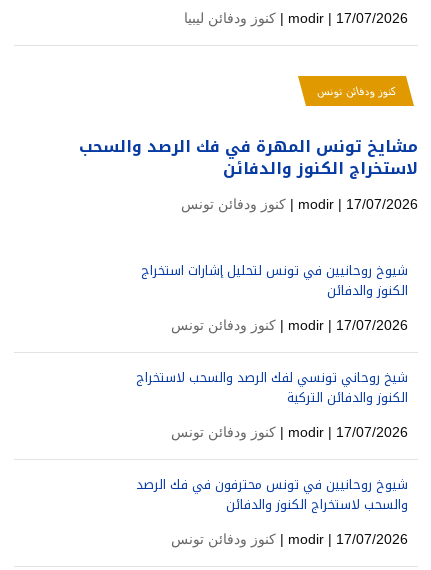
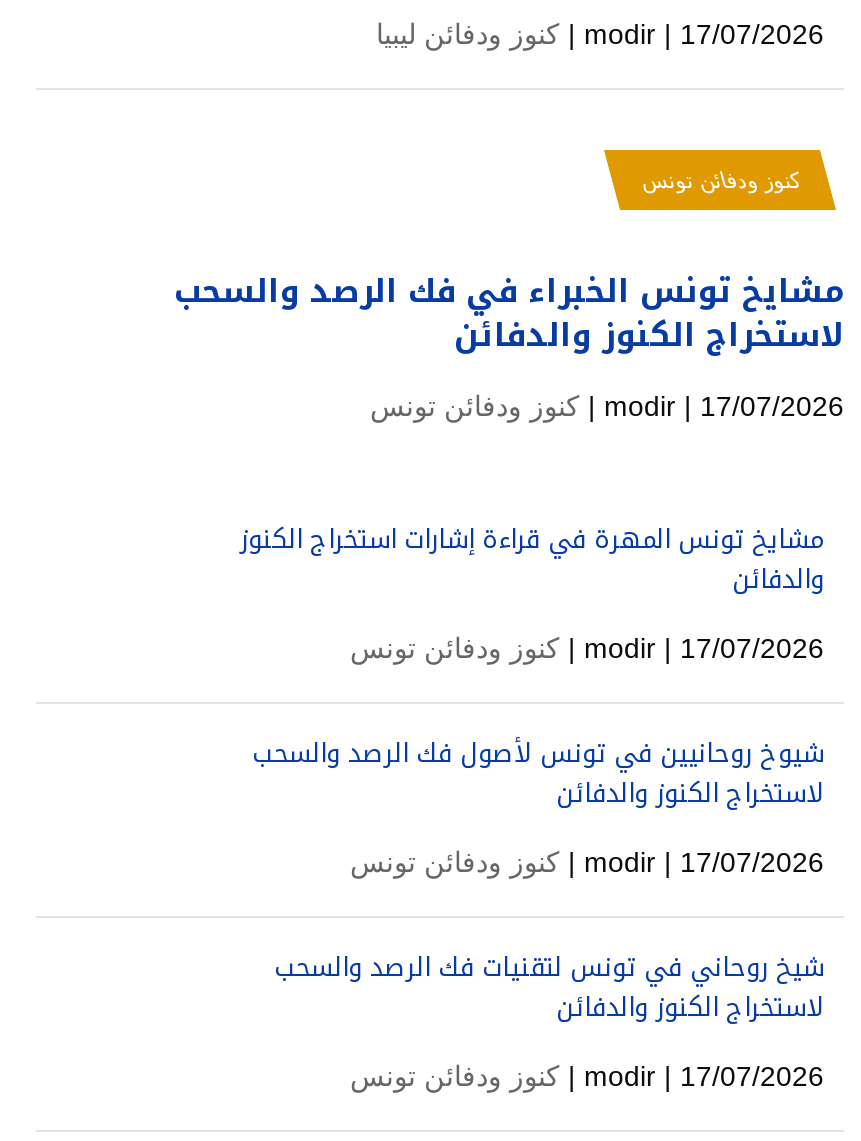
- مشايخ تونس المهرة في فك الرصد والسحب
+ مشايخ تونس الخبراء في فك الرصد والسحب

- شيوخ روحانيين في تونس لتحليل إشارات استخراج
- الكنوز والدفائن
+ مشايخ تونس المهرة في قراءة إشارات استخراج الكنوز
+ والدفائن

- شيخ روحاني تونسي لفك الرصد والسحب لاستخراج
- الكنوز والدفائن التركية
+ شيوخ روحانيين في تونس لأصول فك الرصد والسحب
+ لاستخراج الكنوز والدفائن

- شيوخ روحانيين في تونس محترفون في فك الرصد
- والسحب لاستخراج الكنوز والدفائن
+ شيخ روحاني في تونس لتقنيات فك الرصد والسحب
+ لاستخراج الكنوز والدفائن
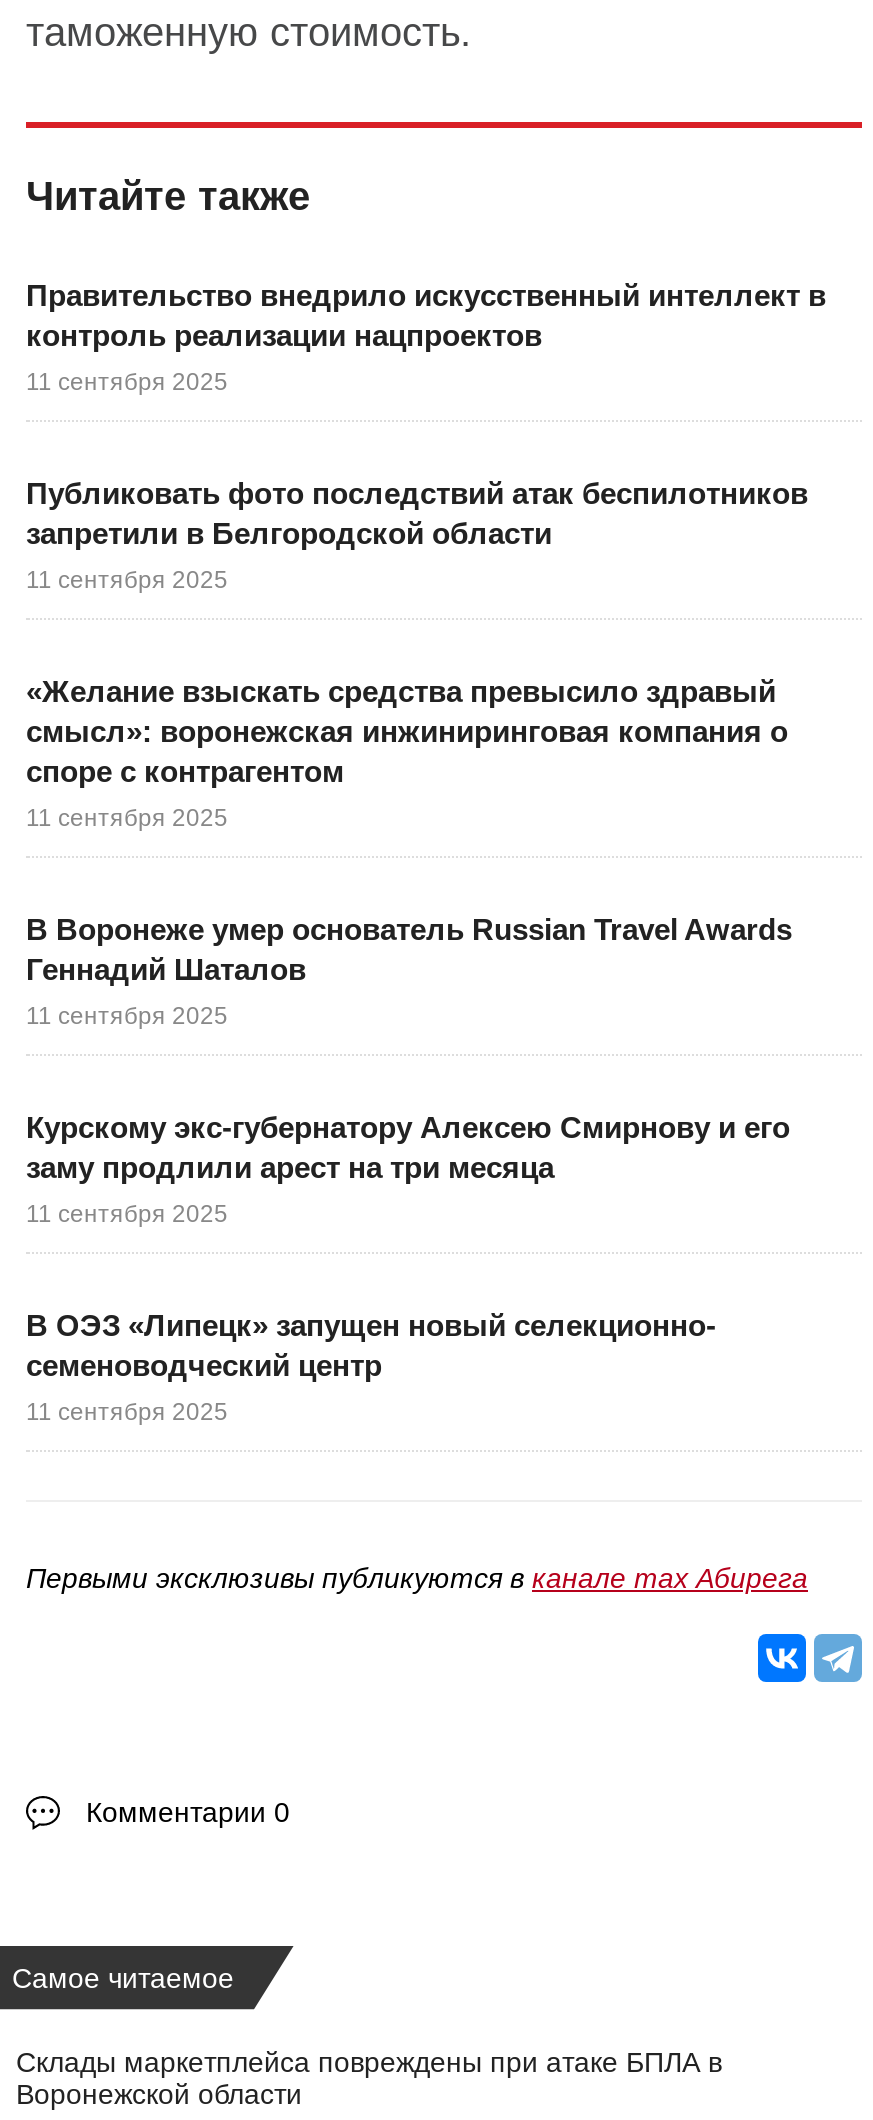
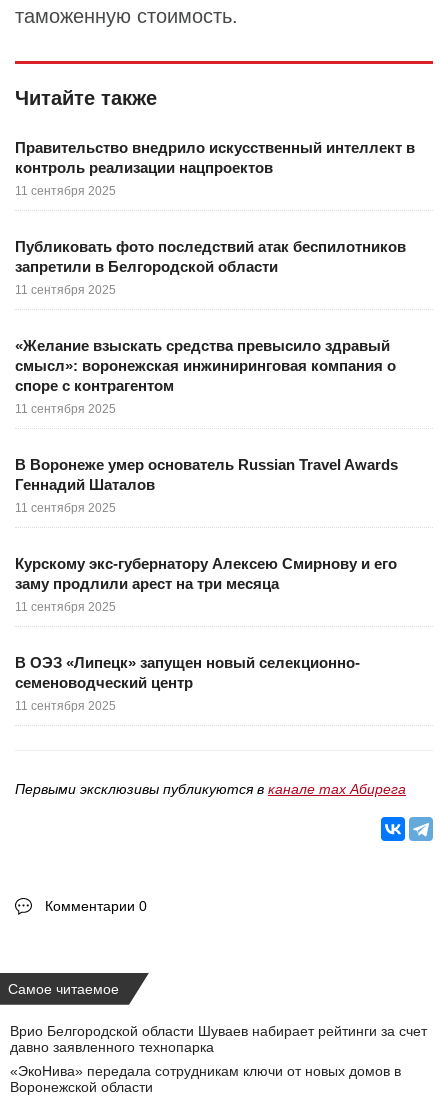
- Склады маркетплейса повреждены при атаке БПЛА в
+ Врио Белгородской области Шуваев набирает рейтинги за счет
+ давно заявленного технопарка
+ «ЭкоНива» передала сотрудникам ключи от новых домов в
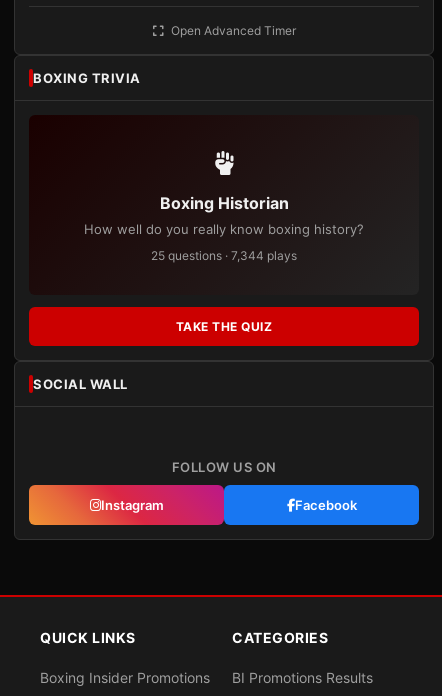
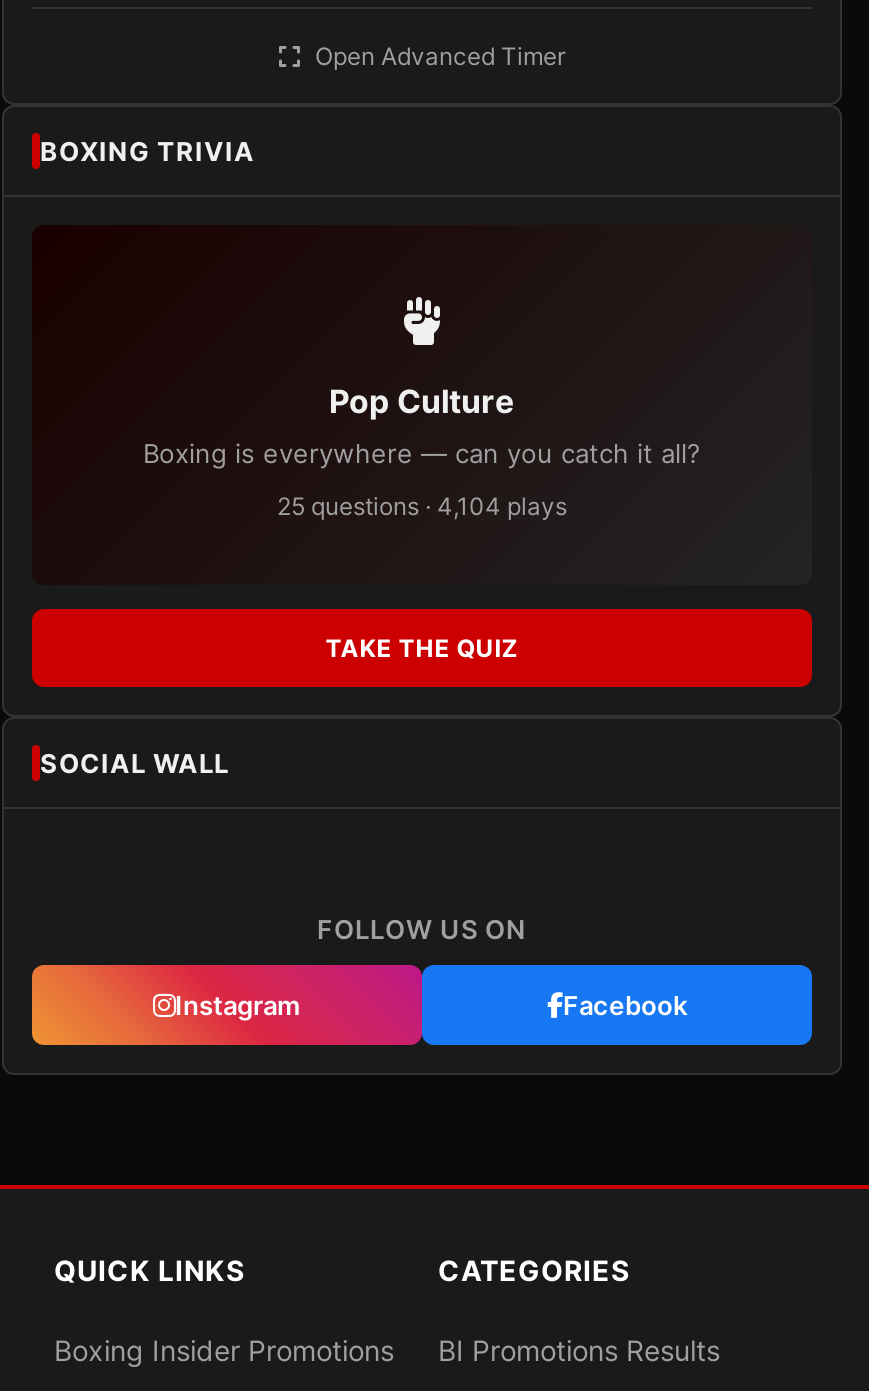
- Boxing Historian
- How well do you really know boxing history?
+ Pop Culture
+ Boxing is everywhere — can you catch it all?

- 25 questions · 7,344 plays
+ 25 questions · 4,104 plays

- - - - -

__Problem details__
Using the records above, filter out every line that lacks the string "لاستخراج" and copy the rest.

__Written response__
- شيخ روحاني تونسي لفك الرصد والسحب لاستخراج
+ لاستخراج الكنوز والدفائن
- والسحب لاستخراج الكنوز والدفائن
+ لاستخراج الكنوز والدفائن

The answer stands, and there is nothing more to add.